The living wage – currently £7.85 per hour out of London and £9.15 per hour in London – is calculated according to the cost of living. The idea behind a living wage is very simple: that a person should be paid enough to live decently and to provide for their family. The new measure announced by the Chancellor – coming in at £7.20 per hour - therefore falls short of this. It is, in reality, a higher minimum wage and not a living wage.
For those currently receiving tax credits, the story gets worse. In the same budget, the Chancellor announced significant cuts to tax credits. About 8,600 families in Holborn and St Pancras rely on tax credits and the impact on them will be significant.As the Resolution Foundation has observed, the brunt of these cuts will be borne by the poorest 30% of households. For working parents in Camden, the cuts in tax credits outstrip the increase in the minimum wage. The Chancellor is thus giving with one hand and taking (more) with the other.

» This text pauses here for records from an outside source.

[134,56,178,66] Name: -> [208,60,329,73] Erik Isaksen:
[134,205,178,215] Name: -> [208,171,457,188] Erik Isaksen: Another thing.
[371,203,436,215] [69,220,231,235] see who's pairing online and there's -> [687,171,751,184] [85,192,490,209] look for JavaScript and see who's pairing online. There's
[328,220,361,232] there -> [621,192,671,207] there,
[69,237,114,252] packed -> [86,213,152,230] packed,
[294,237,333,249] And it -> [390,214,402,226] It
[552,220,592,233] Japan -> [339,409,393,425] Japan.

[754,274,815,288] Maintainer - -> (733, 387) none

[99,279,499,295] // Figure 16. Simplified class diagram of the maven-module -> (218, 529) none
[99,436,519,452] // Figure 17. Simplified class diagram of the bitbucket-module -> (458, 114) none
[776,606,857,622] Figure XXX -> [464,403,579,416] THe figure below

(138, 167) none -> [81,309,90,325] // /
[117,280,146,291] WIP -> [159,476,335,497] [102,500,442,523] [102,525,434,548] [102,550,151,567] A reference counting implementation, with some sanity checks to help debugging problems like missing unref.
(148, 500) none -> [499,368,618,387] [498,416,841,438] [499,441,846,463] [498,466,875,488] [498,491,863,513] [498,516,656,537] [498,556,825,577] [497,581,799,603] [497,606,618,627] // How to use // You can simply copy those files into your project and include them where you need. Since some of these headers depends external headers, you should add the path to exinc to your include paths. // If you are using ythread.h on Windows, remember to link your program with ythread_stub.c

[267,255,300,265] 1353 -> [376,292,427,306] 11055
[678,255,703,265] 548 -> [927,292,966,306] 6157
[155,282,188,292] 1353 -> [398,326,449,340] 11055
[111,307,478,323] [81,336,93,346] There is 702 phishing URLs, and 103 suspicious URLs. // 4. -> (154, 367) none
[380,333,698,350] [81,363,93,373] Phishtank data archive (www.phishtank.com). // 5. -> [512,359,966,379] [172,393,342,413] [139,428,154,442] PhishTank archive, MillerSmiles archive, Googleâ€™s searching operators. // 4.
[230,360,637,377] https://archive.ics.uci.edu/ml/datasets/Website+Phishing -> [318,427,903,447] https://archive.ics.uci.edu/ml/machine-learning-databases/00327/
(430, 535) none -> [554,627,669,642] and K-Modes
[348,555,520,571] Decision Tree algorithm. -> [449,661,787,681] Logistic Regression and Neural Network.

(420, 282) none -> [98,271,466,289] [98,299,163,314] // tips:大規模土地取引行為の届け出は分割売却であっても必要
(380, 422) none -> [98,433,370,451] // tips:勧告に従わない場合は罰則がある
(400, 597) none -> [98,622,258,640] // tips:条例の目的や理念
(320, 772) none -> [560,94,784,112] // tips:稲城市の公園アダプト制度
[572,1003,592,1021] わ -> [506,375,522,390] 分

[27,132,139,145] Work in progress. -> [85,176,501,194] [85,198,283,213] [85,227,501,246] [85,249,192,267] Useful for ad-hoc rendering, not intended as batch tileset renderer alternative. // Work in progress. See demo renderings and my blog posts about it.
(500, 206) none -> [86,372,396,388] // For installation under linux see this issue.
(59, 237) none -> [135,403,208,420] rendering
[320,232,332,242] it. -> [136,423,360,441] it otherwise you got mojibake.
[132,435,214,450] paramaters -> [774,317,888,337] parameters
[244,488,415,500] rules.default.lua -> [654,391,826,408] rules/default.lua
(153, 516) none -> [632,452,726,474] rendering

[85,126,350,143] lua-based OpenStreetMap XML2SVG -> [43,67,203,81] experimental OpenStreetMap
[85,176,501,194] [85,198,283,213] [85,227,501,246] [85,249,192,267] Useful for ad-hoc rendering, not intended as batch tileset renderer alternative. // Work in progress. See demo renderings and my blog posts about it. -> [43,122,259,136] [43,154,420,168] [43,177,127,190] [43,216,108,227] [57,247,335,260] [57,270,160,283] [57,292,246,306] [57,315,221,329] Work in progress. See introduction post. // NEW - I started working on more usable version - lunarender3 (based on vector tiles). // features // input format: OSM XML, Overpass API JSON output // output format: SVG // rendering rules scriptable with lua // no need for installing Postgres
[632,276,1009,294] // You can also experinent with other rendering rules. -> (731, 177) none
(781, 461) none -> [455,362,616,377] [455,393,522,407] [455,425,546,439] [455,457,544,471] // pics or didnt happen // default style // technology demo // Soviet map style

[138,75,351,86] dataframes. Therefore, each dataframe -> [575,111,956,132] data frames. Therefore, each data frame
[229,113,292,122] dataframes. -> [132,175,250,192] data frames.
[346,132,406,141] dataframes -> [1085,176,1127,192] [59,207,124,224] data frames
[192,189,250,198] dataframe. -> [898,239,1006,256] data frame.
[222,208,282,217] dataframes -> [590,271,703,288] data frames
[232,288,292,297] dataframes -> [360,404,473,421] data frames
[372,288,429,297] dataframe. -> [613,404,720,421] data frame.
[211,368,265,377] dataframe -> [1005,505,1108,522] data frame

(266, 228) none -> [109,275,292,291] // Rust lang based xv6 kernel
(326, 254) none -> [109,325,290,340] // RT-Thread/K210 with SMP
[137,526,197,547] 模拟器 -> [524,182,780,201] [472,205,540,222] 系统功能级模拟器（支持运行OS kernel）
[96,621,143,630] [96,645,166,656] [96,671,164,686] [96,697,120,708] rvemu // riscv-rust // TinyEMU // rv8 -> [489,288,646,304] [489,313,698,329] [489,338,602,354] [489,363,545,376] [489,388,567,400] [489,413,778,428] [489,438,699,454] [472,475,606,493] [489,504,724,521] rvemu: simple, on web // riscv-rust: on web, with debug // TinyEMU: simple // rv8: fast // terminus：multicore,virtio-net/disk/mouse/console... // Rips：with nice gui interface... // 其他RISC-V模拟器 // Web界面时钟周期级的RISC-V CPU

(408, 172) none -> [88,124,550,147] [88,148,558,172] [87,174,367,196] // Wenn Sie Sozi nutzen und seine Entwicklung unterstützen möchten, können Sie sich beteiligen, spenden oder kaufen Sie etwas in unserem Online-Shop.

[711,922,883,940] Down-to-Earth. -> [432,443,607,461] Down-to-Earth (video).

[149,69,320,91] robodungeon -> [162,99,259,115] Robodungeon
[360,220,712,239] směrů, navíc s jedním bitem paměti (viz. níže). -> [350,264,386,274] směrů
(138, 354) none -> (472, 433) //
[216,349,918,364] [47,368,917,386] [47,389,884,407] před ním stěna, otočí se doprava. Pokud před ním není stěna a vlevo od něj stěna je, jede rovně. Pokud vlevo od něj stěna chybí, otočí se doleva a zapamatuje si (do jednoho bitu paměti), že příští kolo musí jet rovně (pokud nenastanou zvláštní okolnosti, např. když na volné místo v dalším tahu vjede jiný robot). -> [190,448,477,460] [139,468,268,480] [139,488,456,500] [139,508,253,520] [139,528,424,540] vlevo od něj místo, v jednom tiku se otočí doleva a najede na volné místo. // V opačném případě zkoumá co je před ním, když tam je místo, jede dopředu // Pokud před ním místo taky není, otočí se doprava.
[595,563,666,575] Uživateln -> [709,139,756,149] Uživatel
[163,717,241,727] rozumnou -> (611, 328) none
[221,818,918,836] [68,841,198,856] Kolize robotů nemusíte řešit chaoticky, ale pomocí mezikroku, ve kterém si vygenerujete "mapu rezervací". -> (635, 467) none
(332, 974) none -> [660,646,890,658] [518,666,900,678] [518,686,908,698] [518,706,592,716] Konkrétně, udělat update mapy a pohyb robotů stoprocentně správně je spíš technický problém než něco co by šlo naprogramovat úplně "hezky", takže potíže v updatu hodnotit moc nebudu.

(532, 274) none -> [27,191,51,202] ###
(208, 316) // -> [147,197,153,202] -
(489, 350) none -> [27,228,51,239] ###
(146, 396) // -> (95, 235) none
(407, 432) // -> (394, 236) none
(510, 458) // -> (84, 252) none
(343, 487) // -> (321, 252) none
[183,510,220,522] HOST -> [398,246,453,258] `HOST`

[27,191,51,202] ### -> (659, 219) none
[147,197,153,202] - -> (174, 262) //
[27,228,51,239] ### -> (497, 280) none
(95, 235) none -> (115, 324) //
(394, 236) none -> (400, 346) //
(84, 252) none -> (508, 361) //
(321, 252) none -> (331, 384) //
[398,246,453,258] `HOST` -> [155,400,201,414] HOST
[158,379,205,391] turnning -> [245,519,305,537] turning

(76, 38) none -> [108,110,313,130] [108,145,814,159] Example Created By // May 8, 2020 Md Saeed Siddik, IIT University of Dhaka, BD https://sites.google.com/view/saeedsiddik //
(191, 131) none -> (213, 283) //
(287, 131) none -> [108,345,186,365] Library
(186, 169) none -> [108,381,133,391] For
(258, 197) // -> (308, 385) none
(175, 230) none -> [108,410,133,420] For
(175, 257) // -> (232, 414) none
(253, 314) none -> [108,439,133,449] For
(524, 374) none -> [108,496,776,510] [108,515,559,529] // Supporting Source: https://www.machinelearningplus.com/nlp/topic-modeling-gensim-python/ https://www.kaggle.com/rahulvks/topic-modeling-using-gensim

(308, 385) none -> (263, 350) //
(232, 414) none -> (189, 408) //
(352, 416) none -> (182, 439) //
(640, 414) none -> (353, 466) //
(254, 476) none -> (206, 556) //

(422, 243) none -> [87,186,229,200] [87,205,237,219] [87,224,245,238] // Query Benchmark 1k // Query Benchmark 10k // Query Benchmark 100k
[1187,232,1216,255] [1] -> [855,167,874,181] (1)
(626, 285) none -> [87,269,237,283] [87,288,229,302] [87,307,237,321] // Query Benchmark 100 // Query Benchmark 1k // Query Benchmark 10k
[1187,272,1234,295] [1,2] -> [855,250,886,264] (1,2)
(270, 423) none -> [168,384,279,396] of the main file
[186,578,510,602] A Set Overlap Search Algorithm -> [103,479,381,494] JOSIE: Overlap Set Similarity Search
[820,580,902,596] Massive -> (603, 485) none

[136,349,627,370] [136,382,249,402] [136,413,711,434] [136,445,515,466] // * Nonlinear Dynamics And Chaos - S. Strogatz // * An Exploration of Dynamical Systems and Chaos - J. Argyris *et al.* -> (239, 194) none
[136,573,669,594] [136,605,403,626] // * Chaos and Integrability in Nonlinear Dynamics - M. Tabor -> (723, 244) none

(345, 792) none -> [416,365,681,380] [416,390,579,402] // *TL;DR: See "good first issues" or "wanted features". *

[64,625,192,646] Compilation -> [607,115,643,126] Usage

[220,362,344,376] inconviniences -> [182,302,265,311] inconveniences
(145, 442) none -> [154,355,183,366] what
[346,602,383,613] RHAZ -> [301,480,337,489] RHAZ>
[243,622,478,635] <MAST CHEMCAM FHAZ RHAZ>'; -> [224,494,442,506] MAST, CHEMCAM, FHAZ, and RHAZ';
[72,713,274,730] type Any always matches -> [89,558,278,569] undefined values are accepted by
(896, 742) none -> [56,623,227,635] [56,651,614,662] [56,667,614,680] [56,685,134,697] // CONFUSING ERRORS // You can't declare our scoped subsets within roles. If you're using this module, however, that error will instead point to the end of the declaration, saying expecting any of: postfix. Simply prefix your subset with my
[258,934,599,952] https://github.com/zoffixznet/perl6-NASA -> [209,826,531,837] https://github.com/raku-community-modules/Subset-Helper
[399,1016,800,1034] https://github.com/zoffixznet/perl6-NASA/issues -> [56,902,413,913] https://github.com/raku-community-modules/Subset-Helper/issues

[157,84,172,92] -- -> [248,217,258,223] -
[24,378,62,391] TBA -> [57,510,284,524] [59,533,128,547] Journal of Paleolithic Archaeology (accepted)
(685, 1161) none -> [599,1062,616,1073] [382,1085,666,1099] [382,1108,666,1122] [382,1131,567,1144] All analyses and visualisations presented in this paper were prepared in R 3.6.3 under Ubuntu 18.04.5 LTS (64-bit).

The government argues that by cutting tax credits, wages will rise to compensate those affected. But that is simply not going to happen. At the moment, the living wage is calculated on the assumption that families are entitled to, and do, receive tax credits, housing benefit etc. If that support is cut, as it now will be, the living wage would have to be recalculated to keep pace. In London it would probably have to be raised from £9.15 per hour to about £11.65 per hour to compensate for the loss of in-work benefits; about 80% higher than the current minimum wage. The Chancellors proposals may even drive people out of work, rather than helping them in work.
Then, of course, there are all those in our constituency who are under 25. They are excluded altogether from the living wage proposals announced by the Chancellor but included – in fact, targeted - in the welfare cuts. For those under 18, the minimum wage of £3.79 per hour will continue to apply; for 18-20 year olds, £5.13 per hour; and for 21-24 year olds, £6.50. And from April 2017, those out of work aged 18-21 making new claims for universal credit will not be entitled to housing benefit.
This is not a one-nation budget. It is a recipe for more inequality not less inequality in our communities. Instead of tackling low pay, it will hit the low paid.